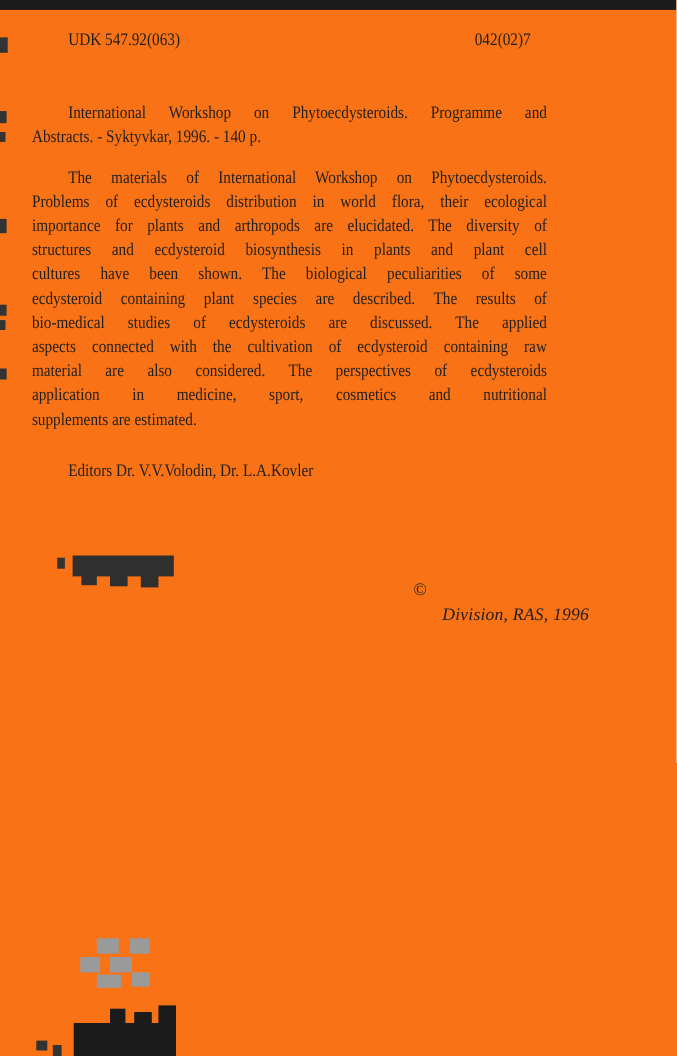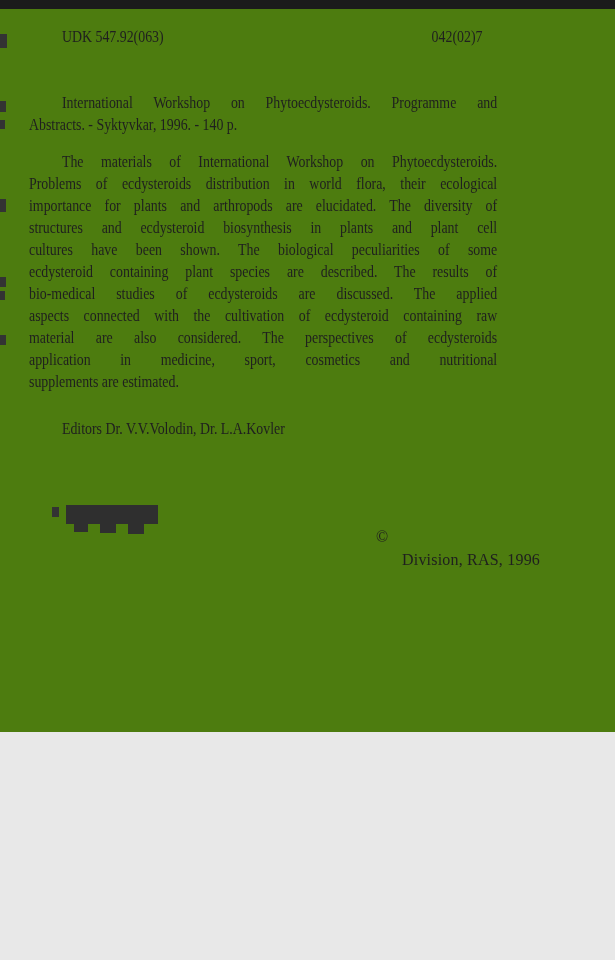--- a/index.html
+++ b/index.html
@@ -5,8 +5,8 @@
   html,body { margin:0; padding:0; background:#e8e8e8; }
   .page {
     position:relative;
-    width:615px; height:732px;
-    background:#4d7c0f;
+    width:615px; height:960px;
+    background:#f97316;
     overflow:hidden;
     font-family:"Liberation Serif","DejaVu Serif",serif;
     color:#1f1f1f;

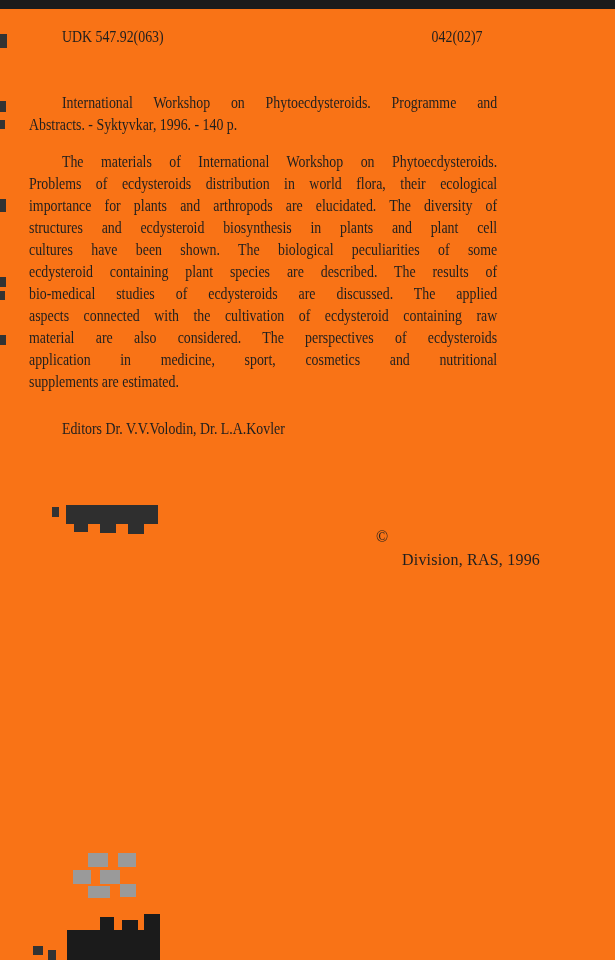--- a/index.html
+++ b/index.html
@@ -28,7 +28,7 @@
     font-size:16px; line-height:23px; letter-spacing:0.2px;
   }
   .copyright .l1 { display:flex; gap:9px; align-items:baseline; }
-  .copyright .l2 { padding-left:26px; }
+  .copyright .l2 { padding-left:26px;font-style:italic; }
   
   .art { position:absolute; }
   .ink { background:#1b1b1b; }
◆ ◆ ◆
▶ Task brief:
Every line in the data above needs to be given again exactly, pictures aside.

▶ Exercise solution:
--- a/index.html
+++ b/index.html
@@ -5,8 +5,8 @@
   html,body { margin:0; padding:0; background:#e8e8e8; }
   .page {
     position:relative;
-    width:615px; height:732px;
-    background:#4d7c0f;
+    width:615px; height:960px;
+    background:#f97316;
     overflow:hidden;
     font-family:"Liberation Serif","DejaVu Serif",serif;
     color:#1f1f1f;

--- a/index.html
+++ b/index.html
@@ -28,7 +28,7 @@
     font-size:16px; line-height:23px; letter-spacing:0.2px;
   }
   .copyright .l1 { display:flex; gap:9px; align-items:baseline; }
-  .copyright .l2 { padding-left:26px; }
+  .copyright .l2 { padding-left:26px;font-style:italic; }
   
   .art { position:absolute; }
   .ink { background:#1b1b1b; }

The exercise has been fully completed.